When most people think of college football or basketball games, they might recall fond memories of tailgating with a few beers before cheering their team to victory. While most fans behave themselves within the stadium itself, there are always going to be those fans who have a little too much to drink and get too rowdy. And sometimes, these fans pose a serious danger to public safety.  

As an example, a KVUE study showed that last year 3,778 fans were ejected and 1,102 fans were arrested during NCAA football games (and those are only the ones we know about!),. At some schools it amounted to nearly 1 in every 1000 fans to attend a game. And while it’s relatively easy for event security to eject a belligerent fan, it has been nearly impossible to ensure that potentially dangerous individuals don’t just come back for the next game to cause more trouble.  

However, there is now a sure-fire way to identify when banned or formerly ejected fans attempt to enter the stadium: facial recognition. Face recognition has been called “the Holy Grail of crowd management” by The Washington Post for good reason. A face recognition system can instantly alert security the moment that someone dangerous shows up. And it isn’t fooled by facial hair, hats, wigs, glasses or other changes in appearance. The result is that it can prevent potentially dangerous individuals from entering reduce violent incidents as a result.  

It’s virtually inevitable for schools to adopt face recognition technology. Not only does it solve the problem of identifying banned fans (after all, how many faces can security personnel really remember?), it can also potentially identify individuals from terror watchlists. No one wants to think about terrorists targeting school sports games, but the truth is that they are likely attractive targets, since they may be seen as less secure than pro games.  

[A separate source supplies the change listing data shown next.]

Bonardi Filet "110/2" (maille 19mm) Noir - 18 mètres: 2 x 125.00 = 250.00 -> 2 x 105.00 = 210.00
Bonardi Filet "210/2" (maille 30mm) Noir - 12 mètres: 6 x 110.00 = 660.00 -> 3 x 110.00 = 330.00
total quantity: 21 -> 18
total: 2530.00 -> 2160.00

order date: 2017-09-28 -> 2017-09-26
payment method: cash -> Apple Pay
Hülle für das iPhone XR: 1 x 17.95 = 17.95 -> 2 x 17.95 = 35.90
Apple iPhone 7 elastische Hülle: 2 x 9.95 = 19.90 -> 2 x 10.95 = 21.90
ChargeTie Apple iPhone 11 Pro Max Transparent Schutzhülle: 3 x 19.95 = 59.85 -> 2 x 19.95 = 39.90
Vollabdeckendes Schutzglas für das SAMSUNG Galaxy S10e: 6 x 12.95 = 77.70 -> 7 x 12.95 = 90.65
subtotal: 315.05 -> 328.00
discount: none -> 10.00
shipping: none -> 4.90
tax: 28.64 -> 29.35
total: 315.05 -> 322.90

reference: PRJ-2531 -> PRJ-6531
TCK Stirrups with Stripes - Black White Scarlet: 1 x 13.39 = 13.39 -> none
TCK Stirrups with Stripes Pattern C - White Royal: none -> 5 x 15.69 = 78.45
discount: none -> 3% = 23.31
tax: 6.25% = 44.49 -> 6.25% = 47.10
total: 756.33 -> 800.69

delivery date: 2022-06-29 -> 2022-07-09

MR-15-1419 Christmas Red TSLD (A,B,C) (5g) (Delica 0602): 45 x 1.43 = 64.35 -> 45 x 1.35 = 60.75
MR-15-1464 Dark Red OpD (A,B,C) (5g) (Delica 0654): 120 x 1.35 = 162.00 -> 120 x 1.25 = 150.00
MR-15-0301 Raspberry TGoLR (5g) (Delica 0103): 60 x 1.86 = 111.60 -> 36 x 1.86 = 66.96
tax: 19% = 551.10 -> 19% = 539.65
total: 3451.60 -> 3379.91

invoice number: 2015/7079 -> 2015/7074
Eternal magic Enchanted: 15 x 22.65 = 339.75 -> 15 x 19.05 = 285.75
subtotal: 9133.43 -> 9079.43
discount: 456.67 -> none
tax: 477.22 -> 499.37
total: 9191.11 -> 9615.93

Face recognition can also be used to secure locker rooms and training facilities. It can not only alert security to potential stalkers, face recognition also works as a means of access control, ensuring that only athletes and authorized are allowed admittance.  

Face recognition is a transformative solution that is revolutionizing event security. While pro leagues and concert venues have already begun implementing face recognition, the NCAA should not miss out on the opportunity to secure students, fans and players by implementing this powerful technology.  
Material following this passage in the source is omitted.